**ASSIGNMENT**. Leaving pictures aside, restate exactly the lines of the data below, from the first one through the line that contains "0 0 32px 0;".

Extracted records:
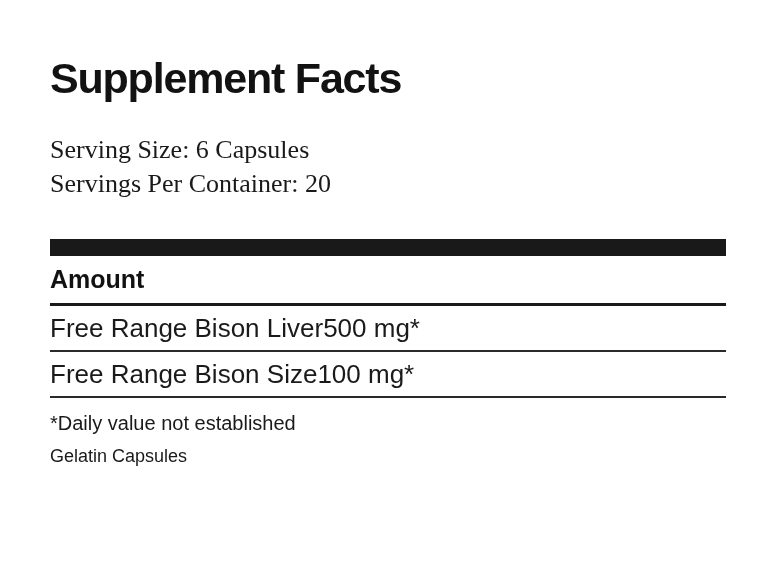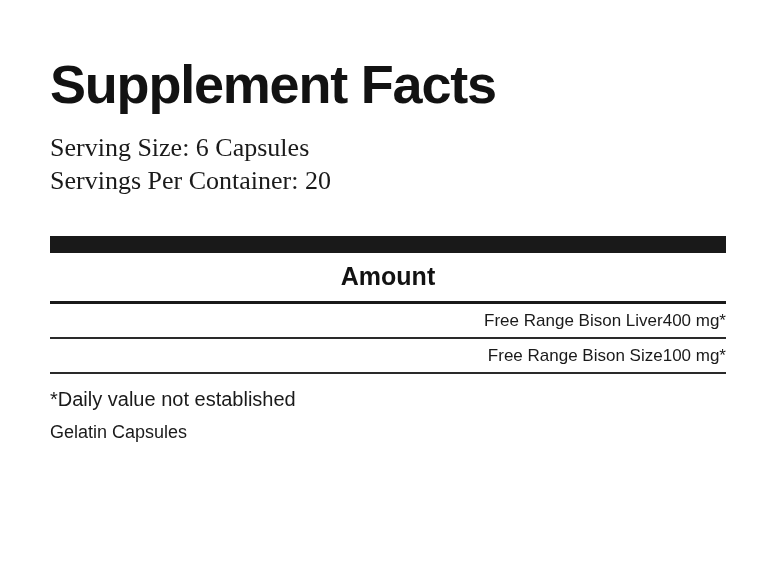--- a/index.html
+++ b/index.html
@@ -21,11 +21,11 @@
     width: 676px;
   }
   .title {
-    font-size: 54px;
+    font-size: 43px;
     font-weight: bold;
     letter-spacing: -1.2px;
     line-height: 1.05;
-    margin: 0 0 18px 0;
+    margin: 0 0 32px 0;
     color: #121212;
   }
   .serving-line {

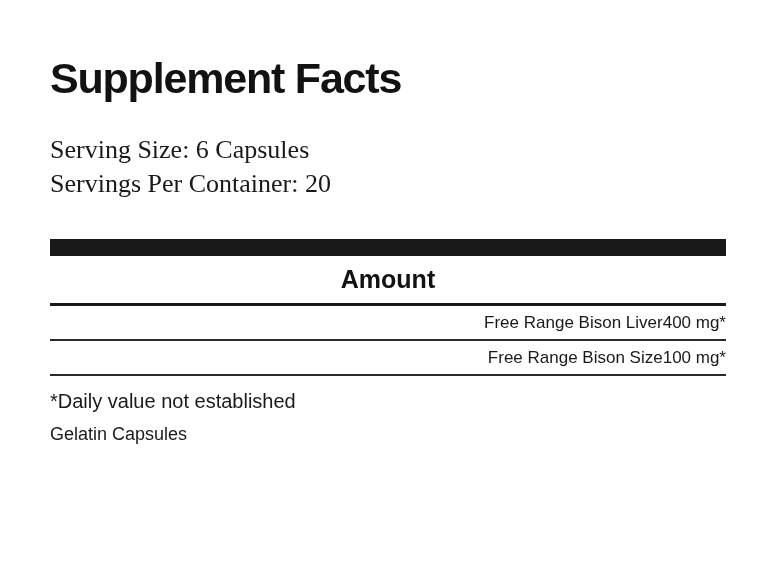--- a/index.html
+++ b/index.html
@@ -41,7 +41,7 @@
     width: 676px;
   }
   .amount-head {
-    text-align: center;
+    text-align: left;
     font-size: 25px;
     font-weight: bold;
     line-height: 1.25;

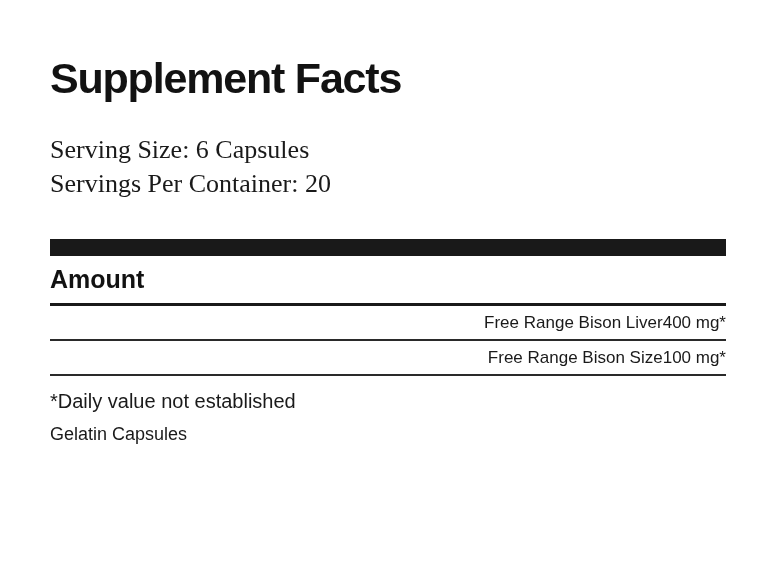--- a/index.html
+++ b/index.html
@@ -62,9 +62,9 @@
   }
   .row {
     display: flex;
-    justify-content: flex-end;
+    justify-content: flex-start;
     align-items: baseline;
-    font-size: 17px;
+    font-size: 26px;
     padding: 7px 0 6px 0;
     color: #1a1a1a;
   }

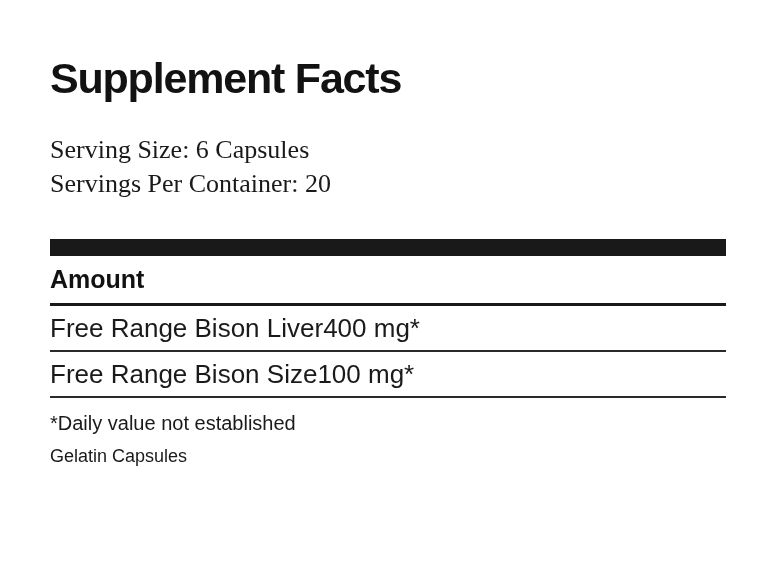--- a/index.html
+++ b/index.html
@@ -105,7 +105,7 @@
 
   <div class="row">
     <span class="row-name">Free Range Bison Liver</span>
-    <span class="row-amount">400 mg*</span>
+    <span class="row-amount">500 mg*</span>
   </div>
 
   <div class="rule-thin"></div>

**EXERCISE RESPONSE**.
--- a/index.html
+++ b/index.html
@@ -21,11 +21,11 @@
     width: 676px;
   }
   .title {
-    font-size: 54px;
+    font-size: 43px;
     font-weight: bold;
     letter-spacing: -1.2px;
     line-height: 1.05;
-    margin: 0 0 18px 0;
+    margin: 0 0 32px 0;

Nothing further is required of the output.